Collateral

Collateral

Max (Jamie Foxx), a Los Angeles cab driver full of thwarted dreams, picks up yet another customer, a slick-looking businessman called Vincent (Tom Cruise). Unbeknownst to Max, Vincent is a contract killer doing one last job for a narcotics cartel. Max becomes collateral, an innocent victim of circumstance, in Michael Mann’s latest noir thriller where lives collide in extreme circumstances that eventually become a cat-and-mouse survival game.

Michael Mann is 60 and has been writing, directing and producing films since 1972. He established himself as a master of the crime genre through films like Heat (1995) and a prodigious amount of television including Starsky And Hutch and Miami Vice as well as award-winning miniseries like Drug Wars: The Camarena Story.
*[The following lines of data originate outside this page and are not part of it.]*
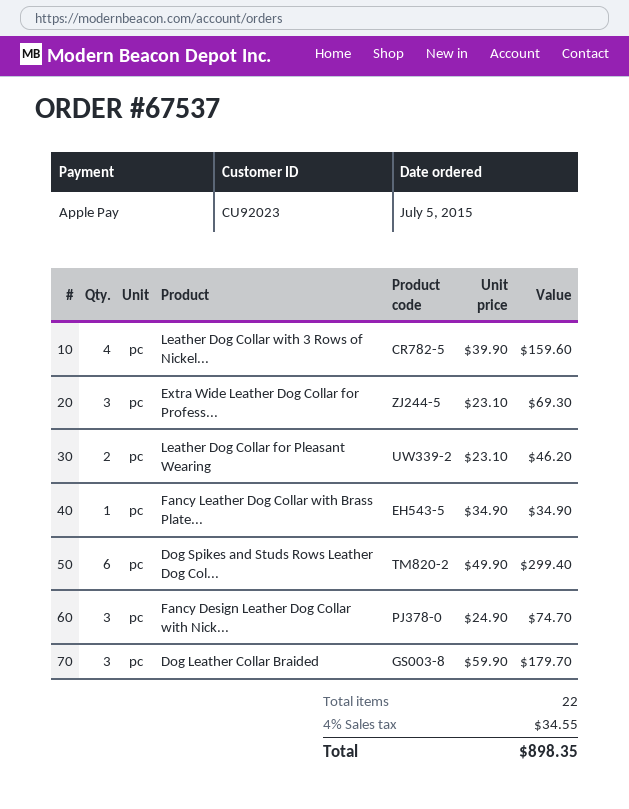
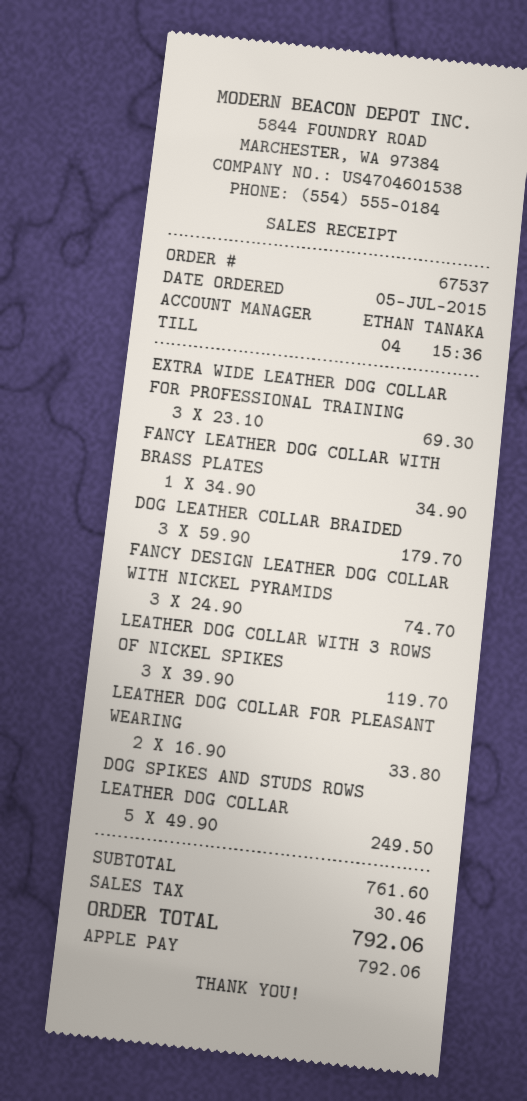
Leather Dog Collar with 3 Rows of Nickel...: 4 x 39.90 = 159.60 -> 3 x 39.90 = 119.70
Leather Dog Collar for Pleasant Wearing: 2 x 23.10 = 46.20 -> 2 x 16.90 = 33.80
Dog Spikes and Studs Rows Leather Dog Col...: 6 x 49.90 = 299.40 -> 5 x 49.90 = 249.50
tax: 34.55 -> 30.46
total: 898.35 -> 792.06

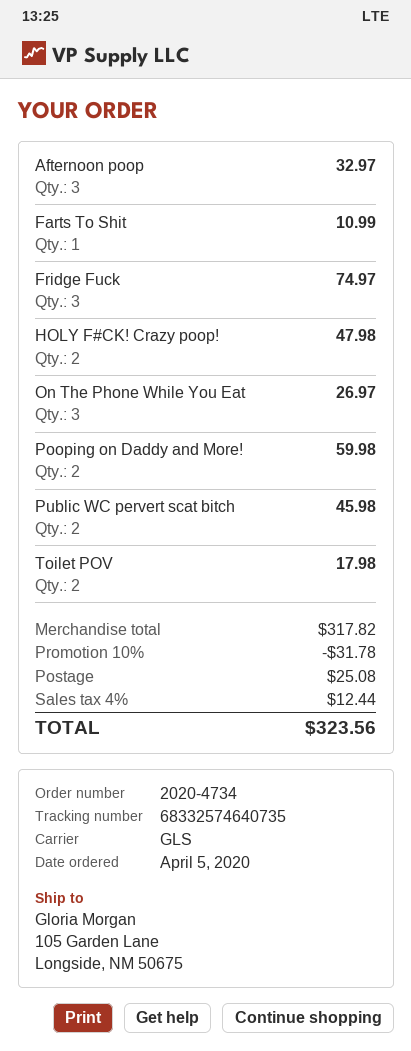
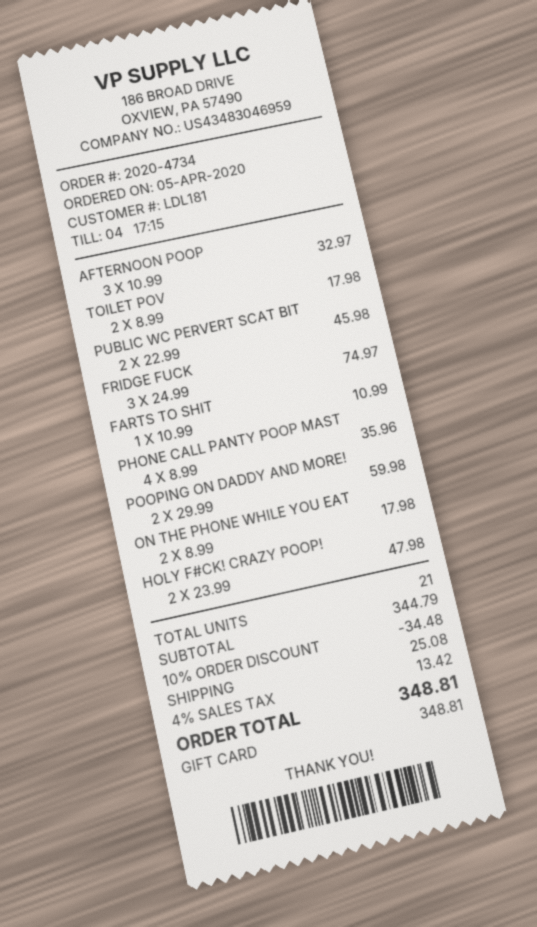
On The Phone While You Eat: 3 for 26.97 -> 2 for 17.98
PHONE CALL PANTY POOP MAST: none -> 4 for 35.96
subtotal: 317.82 -> 344.79
discount: 10% = 31.78 -> 10% = 34.48
tax: 4% = 12.44 -> 4% = 13.42
total: 323.56 -> 348.81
His most notable film of recent years is The Insider (1999) although he also directed Ali (2001).

Collateral unfolds between the hours of 6pm and 4am in the course of one night and is mostly set in the more grungy parts of east, downtown and Koreatown sectors of the megalopolis that is LA. In this film, the night-noir city of very much fallen angels is the central character around which the story spins. Mann adapted camera technology and shot most of the film on high definition digital video to give the bruised nightscape a three dimensional effect. Australian Dion Beebe lensed the film with the assistance of Paul Cameron, a music video specialist.

Dion Beebe isn’t the only Australian connection. Australian-born writer Stuart Beattie, who co-wrote Pirates Of The Caribbean, scripted Collateral. The film, originally set in New York and to star possibles such as Russell Crowe, Ed Norton or Colin Farrell, was pitched to the likes of Spike Lee, Martin Scorsese and Steven Spielberg before ending up in the lap of Michael Mann who shifted the action to his home town and cast Tom Cruise, Jamie Foxx (Ali) and Jada Pinkett-Smith (The Matrix).

Tom Cruise, well-cast against type, plays the silver fox-like, philosophising contract killer. Jamie Foxx, a classically trained musician and stand-up comedian, transcends his sitcom roles and puts in the strongest performance of his career as the cabbie who finds himself trapped with the passenger from hell. Even Jada Pinkett-Smith is good as a district attorney and the cast is rounded out with strong performances from Mark Ruffalo, as well as cameos from Irma P. Hall, Barry Shabaka Henley and Javier Bardem.

Whilst not as good as The Insider, Collateral is nevertheless a well-paced, stylish thriller with some inspired dialogue that will have you mostly on the edge of your seat. Sadly, the predictability of the last act weakens the film but Collateral is still likely to be the best big-screen popcorn Hollywood film of the year.